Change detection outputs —
-=-=-=-=-

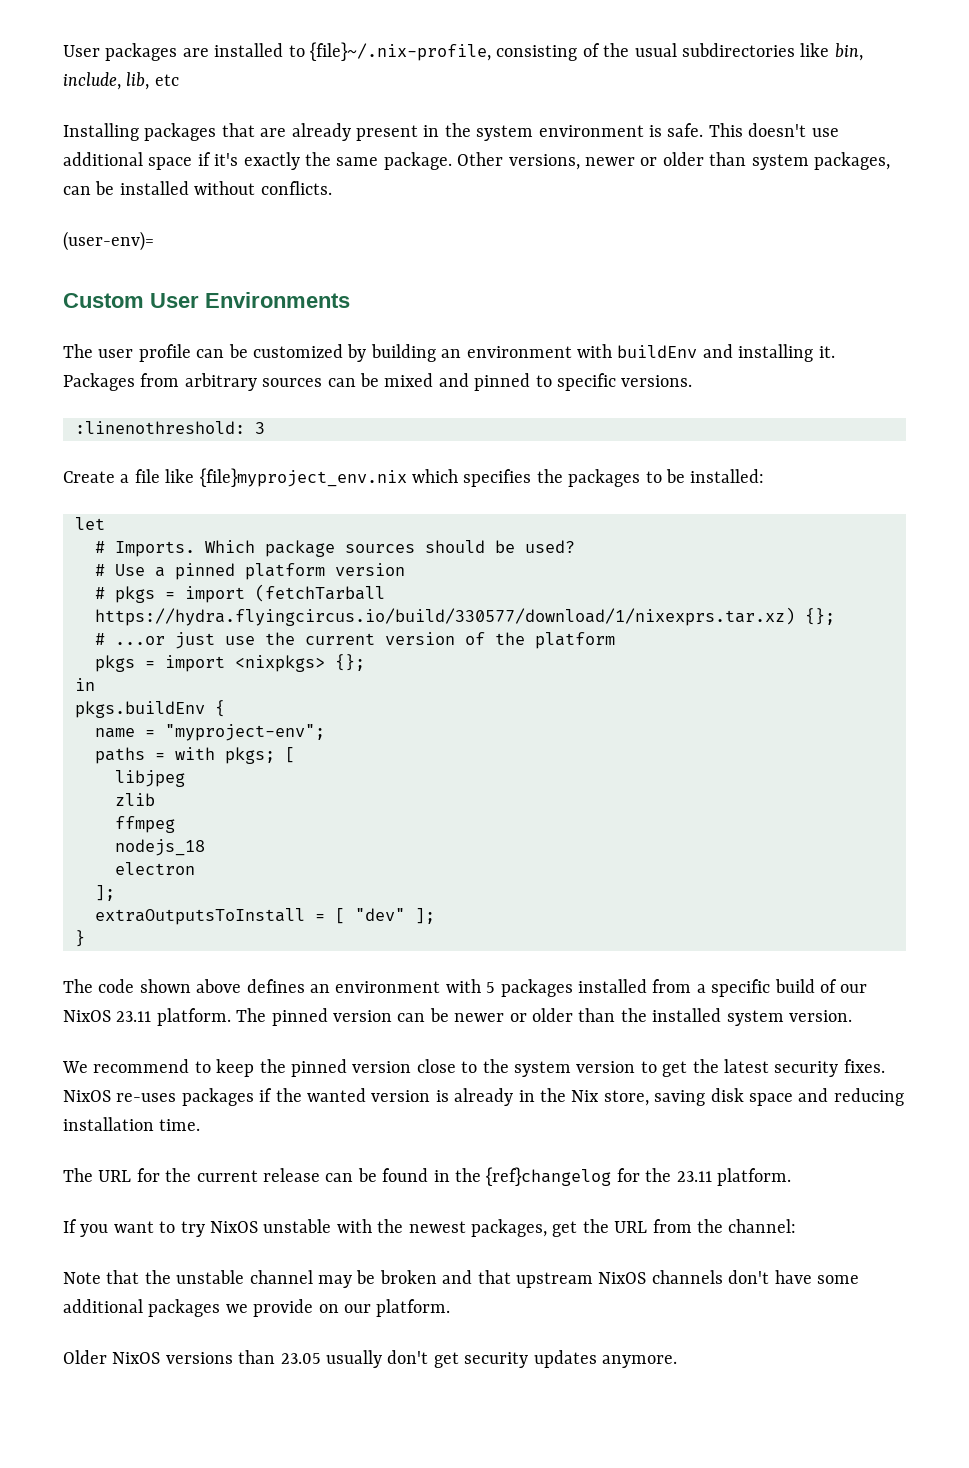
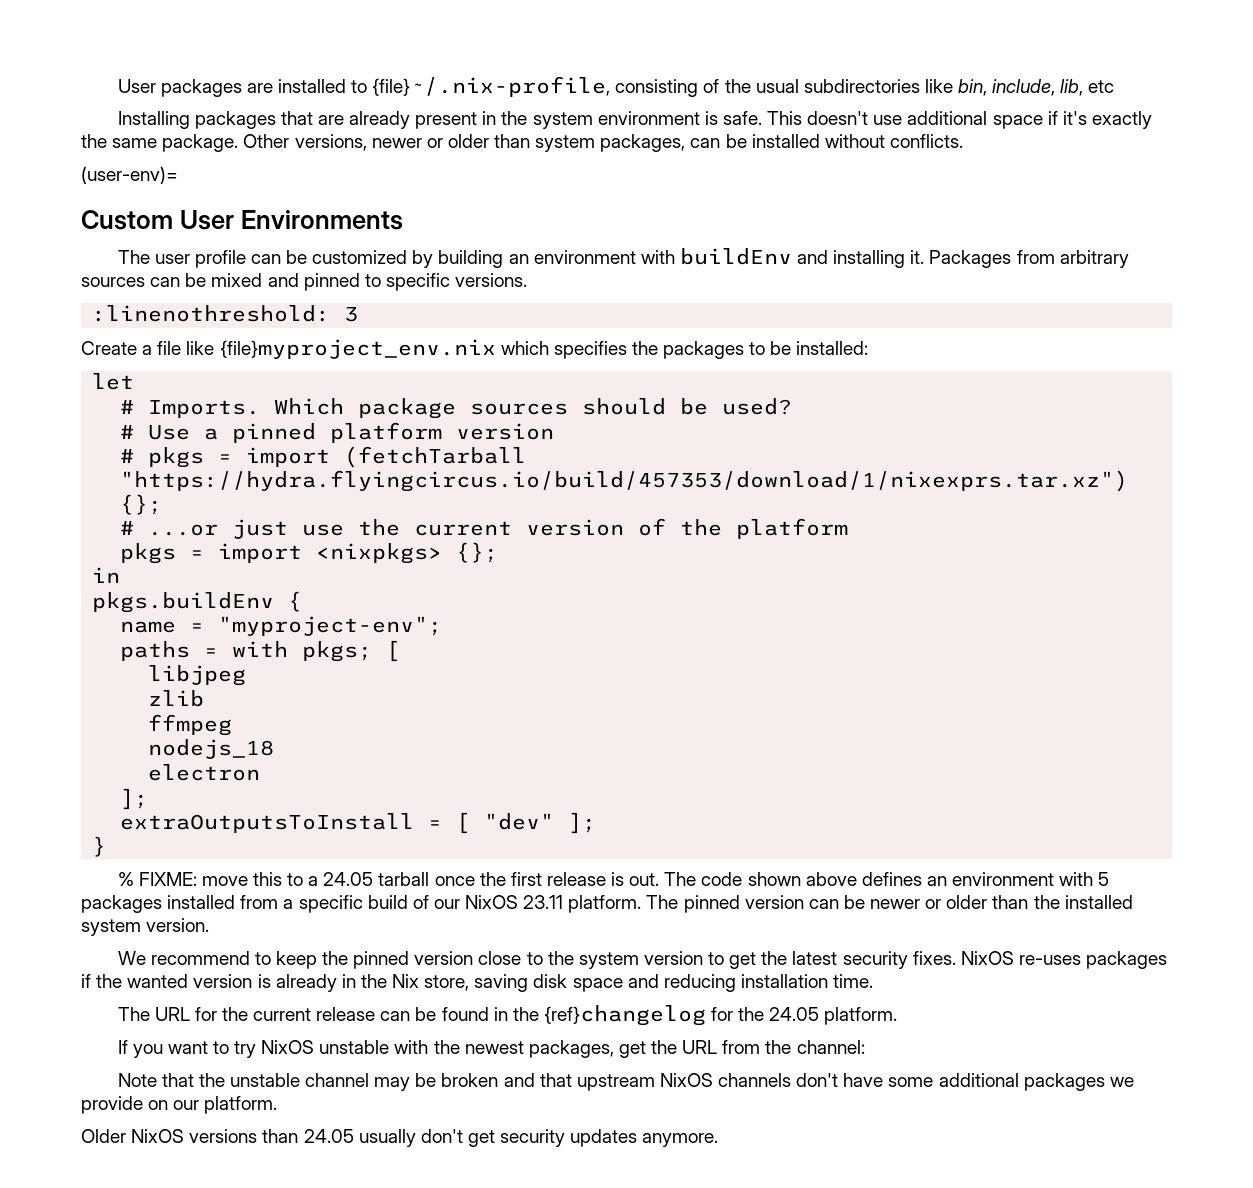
- # pkgs = import (fetchTarball https://hydra.flyingcircus.io/build/330577/download/1/nixexprs.tar.xz) {};
+ # pkgs = import (fetchTarball "https://hydra.flyingcircus.io/build/457353/download/1/nixexprs.tar.xz") {};
+ % FIXME: move this to a 24.05 tarball once the first release is out.
- The URL for the current release can be found in the {ref}changelog for the 23.11 platform.
+ The URL for the current release can be found in the {ref}changelog for the 24.05 platform.
- Older NixOS versions than 23.05 usually don't get security updates anymore.
+ Older NixOS versions than 24.05 usually don't get security updates anymore.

-=-=-=-=-

Task requirements — In the entries above, take the line containing "the 24.05 platform." and each later line through the last, and repeat them exactly. Output nothing else.

Result of the task —
+ The URL for the current release can be found in the {ref}changelog for the 24.05 platform.
- Older NixOS versions than 23.05 usually don't get security updates anymore.
+ Older NixOS versions than 24.05 usually don't get security updates anymore.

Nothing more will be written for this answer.